For the creation of ORIGánika, Juliana Reyes and Paloma Hurtado considered talking about “origin” as a concept and as bodily matter. The questions may seem commonplace: Where do we come from and where are we going? What differentiates us from other living beings, if we all seem to come from the same place? What is that cycle of life that begins and ends? Does it really end? Does our matter always return to the source from which it came? Is matter created and destroyed or only transformed?
A few days before beginning the creation process, Juliana's mother died and the questions about life and death took on a more raw and direct tone, which transformed the rhetoric of these questions into a tangible personal experience.
From there, they decided to include Paloma's mother in the creation, as her fundamental partner in the scene, to explore in that mother and daughter relationship: origin, ancestry, life and its cycles, and of course death. as part of it, ultimate goal or new rebirth.
"the origin, the ancestry, life and its cycles"

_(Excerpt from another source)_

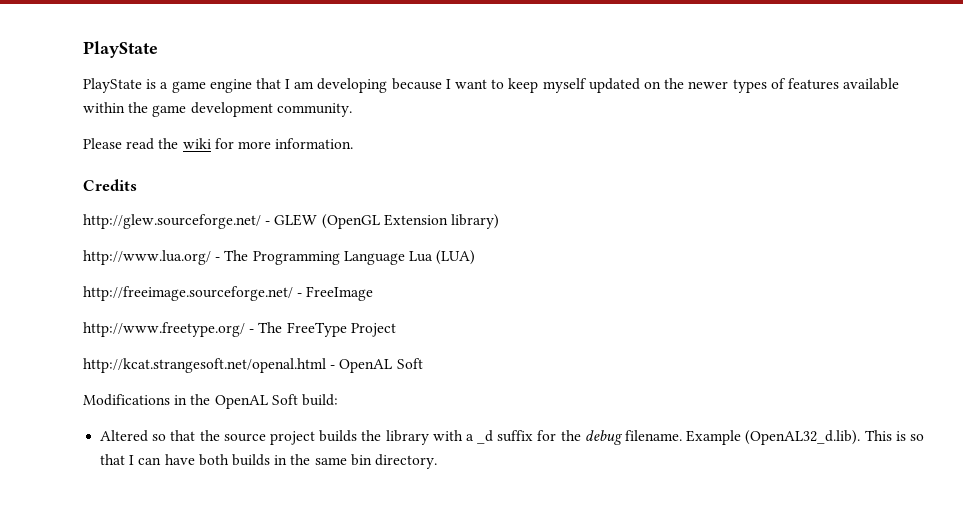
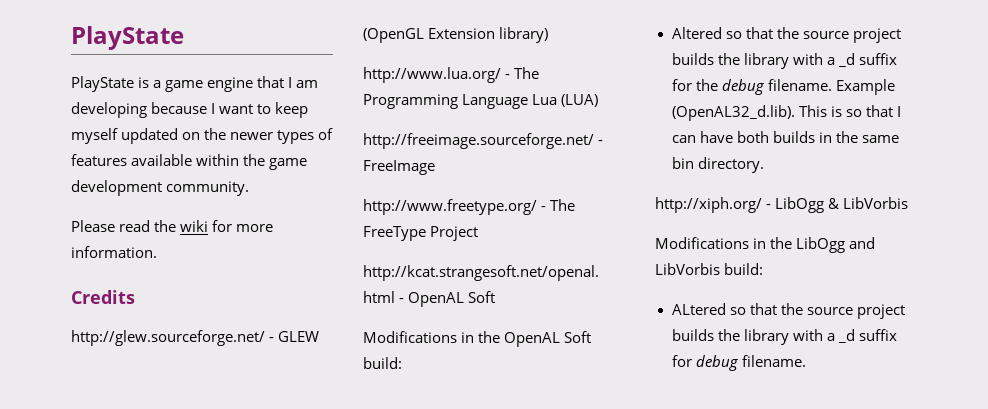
(437, 461) none -> [655,197,909,213] [655,237,876,253] [655,263,764,275] [671,303,905,319] [671,329,897,345] [671,355,806,371] // http://xiph.org/ - LibOgg & LibVorbis // Modifications in the LibOgg and LibVorbis build: // ALtered so that the source project builds the library with a _d suffix for debug filename.

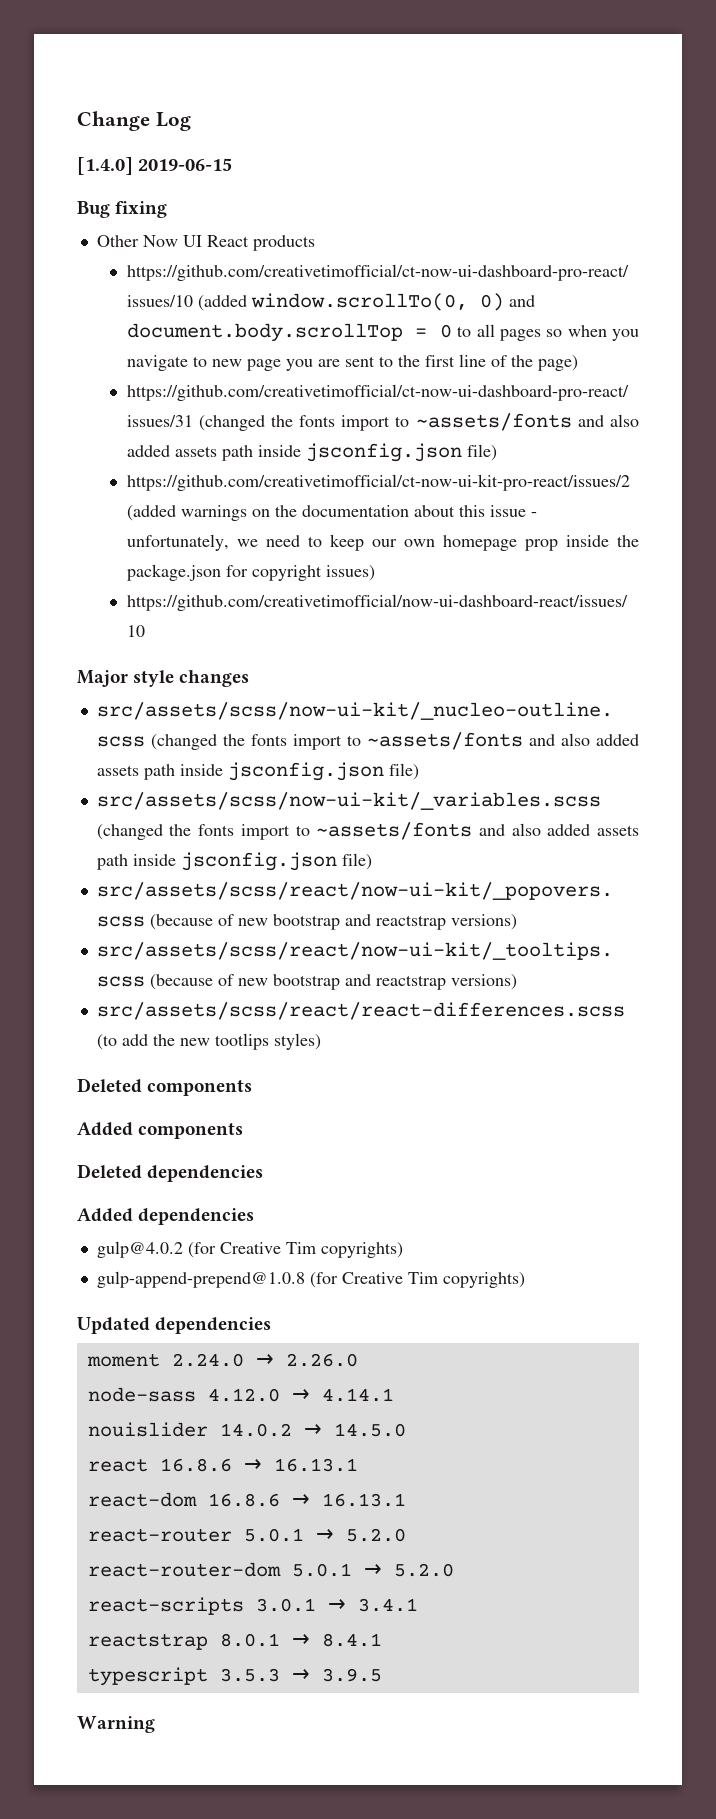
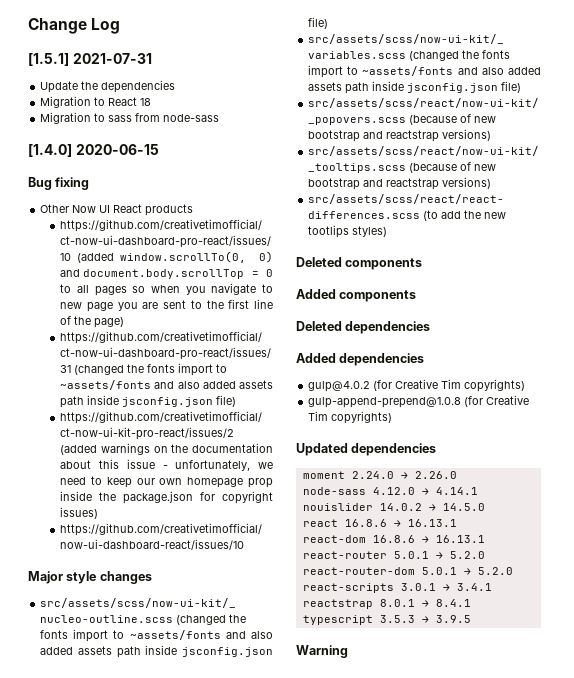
(191, 121) none -> [28,53,152,66] [40,80,176,93] [40,96,152,108] [40,112,220,124] // [1.5.1] 2021-07-31 // Update the dependencies // Migration to React 18 // Migration to sass from node-sass
[138,158,233,171] 2019-06-15 -> [75,144,159,155] 2020-06-15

Their bodies are exposed, from their rawest naturalness. Paloma is a dancer, her mother is not. Paloma is young, her mother is not. Paloma knows the scene, her mother there is a foreigner. Paloma cares for her and guides her through the process, as her mother did with her throughout her life. And it is in that encounter, vital, emotional, natural and tremendously organic, where ORIGánika finds the way to talk about life and death as part of the natural cycle of existence.